The word "Mini" occurs in some of the lines below; copy each of those lines.

PROVIDED MATERIAL:
* * *

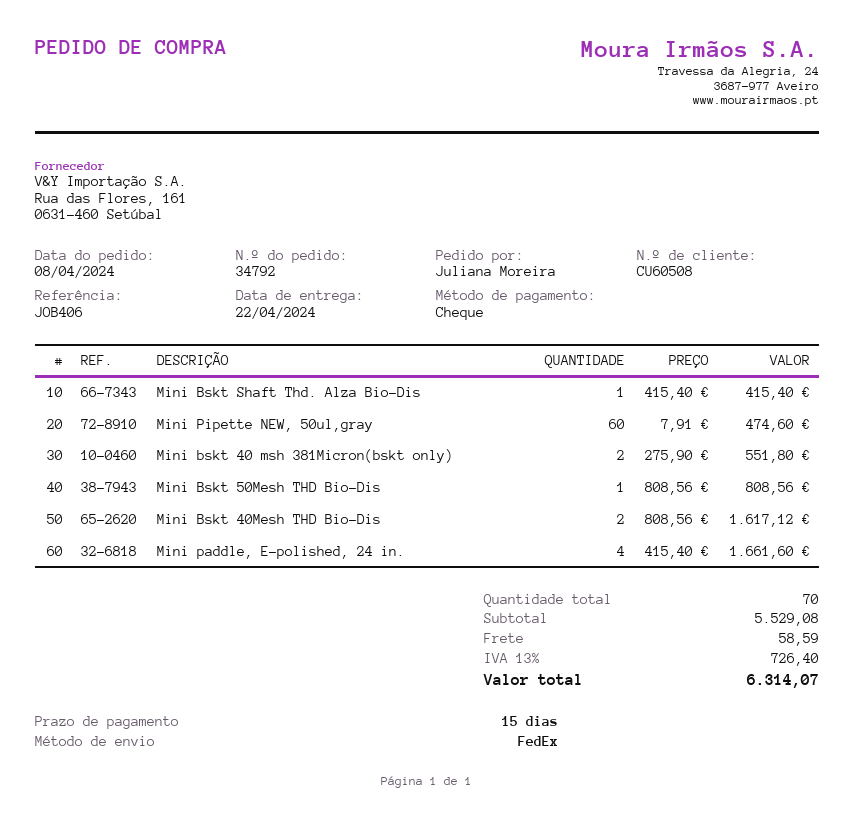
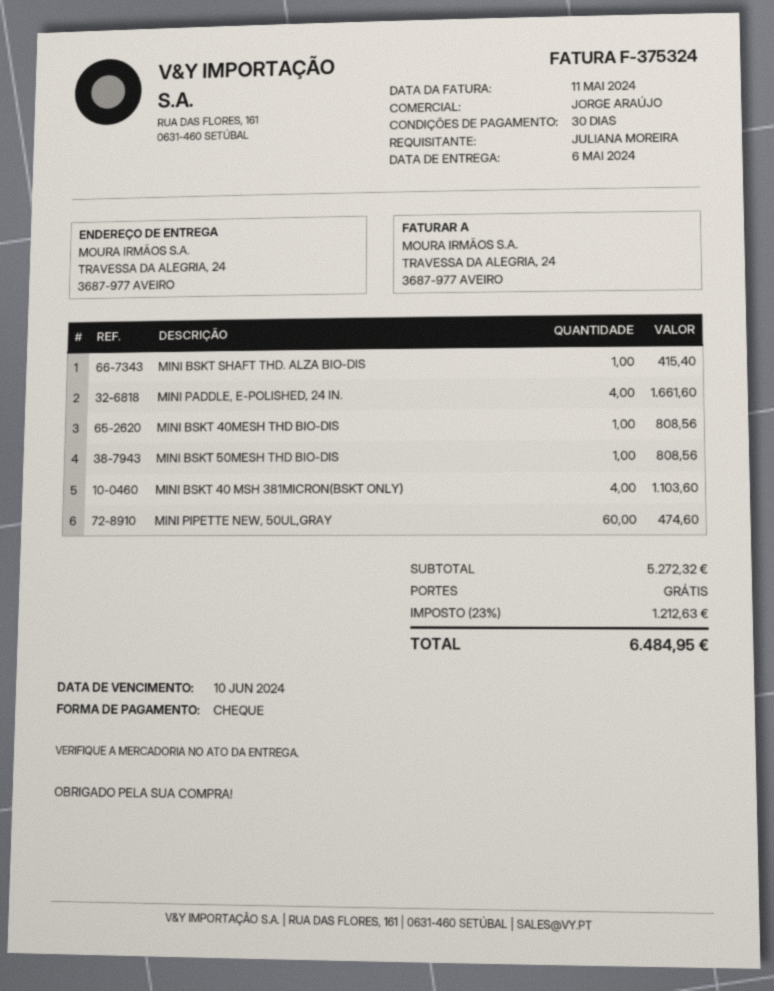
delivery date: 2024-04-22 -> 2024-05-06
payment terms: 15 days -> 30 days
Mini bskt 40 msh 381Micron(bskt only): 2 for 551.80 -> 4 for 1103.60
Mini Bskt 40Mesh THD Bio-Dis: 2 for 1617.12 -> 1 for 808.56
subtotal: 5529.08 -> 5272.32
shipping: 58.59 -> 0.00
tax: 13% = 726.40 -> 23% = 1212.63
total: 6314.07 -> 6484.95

* * *

EXPECTED ANSWER:
Mini bskt 40 msh 381Micron(bskt only): 2 for 551.80 -> 4 for 1103.60
Mini Bskt 40Mesh THD Bio-Dis: 2 for 1617.12 -> 1 for 808.56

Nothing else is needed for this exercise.